:: GIVEN ENTRIES

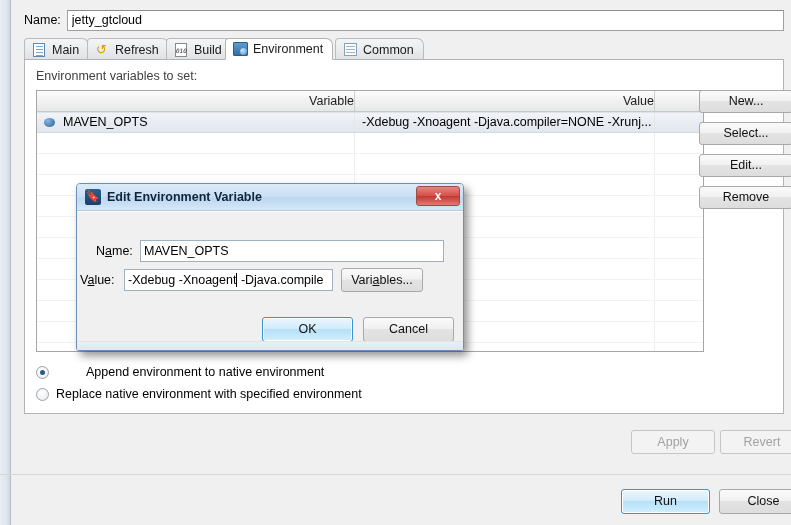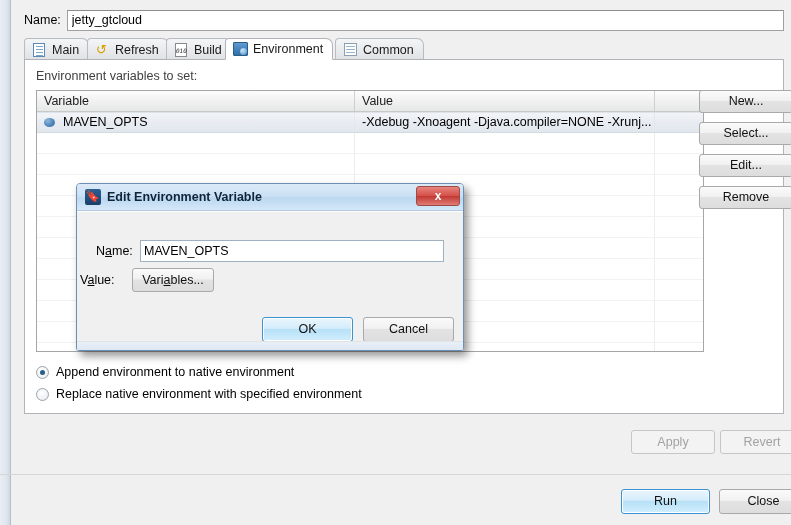--- a/index.html
+++ b/index.html
@@ -129,6 +129,7 @@
     background: #ffffff;
     box-sizing: border-box;
     overflow: hidden;
+    text-align: right;
   }
   .table-head {
     display: flex;

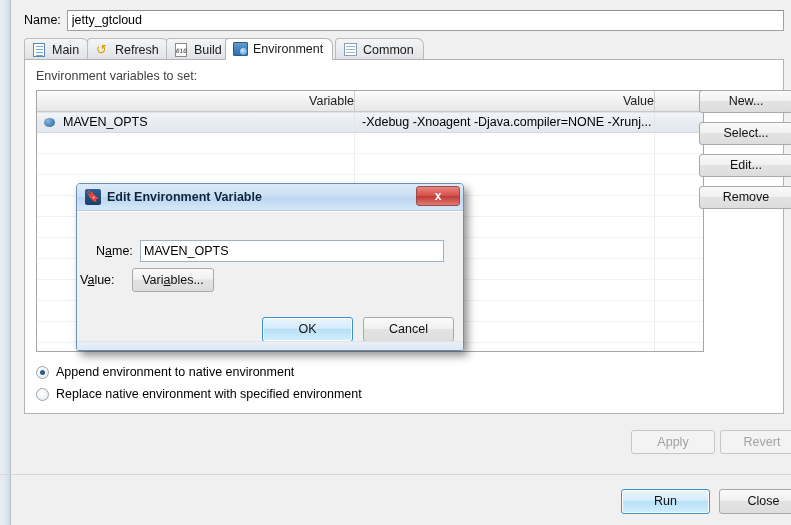--- a/index.html
+++ b/index.html
@@ -641,6 +641,7 @@
 
       <div class="dlg-field-row" style="left:3px; top:57px; width:348px;">
         <span class="dlg-flabel"><span>V</span><span class="mn">a</span><span>lue:</span></span>
+        <div class="dlg-input" style="width:209px;"><span>-Xdebug -Xnoagent</span><span class="caret"></span><span> -Djava.compile</span></div>
         <div class="btn" style="width:82px; height:24px; line-height:22px; margin-left:8px;"><span>Vari</span><span class="mn">a</span><span>bles...</span></div>
       </div>
 

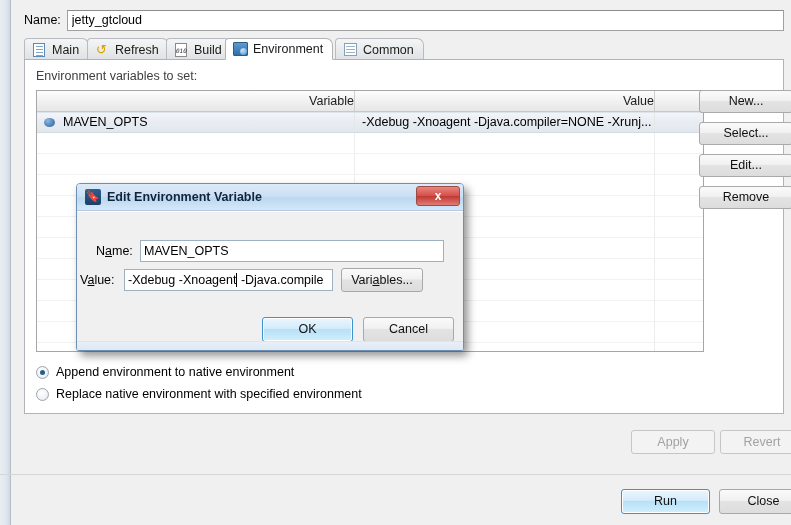--- a/index.html
+++ b/index.html
@@ -597,7 +597,7 @@
           <div class="btn">Remove</div>
         </div>
 
-        <div class="radio-row" style="left:11px; top:305px;">
+        <div class="radio-row" style="left:11px; top:305px;gap:30px;">
           <span class="radio on"></span>
           <span>Append environment to native environment</span>
         </div>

::::

WORK INSTRUCTIONS ->
Check each line of the entries above for the string "left", and return those that contain it.

WRITTEN RESPONSE ->
       <div class="dlg-field-row" style="left:3px; top:57px; width:348px;">
         <div class="btn" style="width:82px; height:24px; line-height:22px; margin-left:8px;"><span>Vari</span><span class="mn">a</span><span>bles...</span></div>
-        <div class="radio-row" style="left:11px; top:305px;">
+        <div class="radio-row" style="left:11px; top:305px;gap:30px;">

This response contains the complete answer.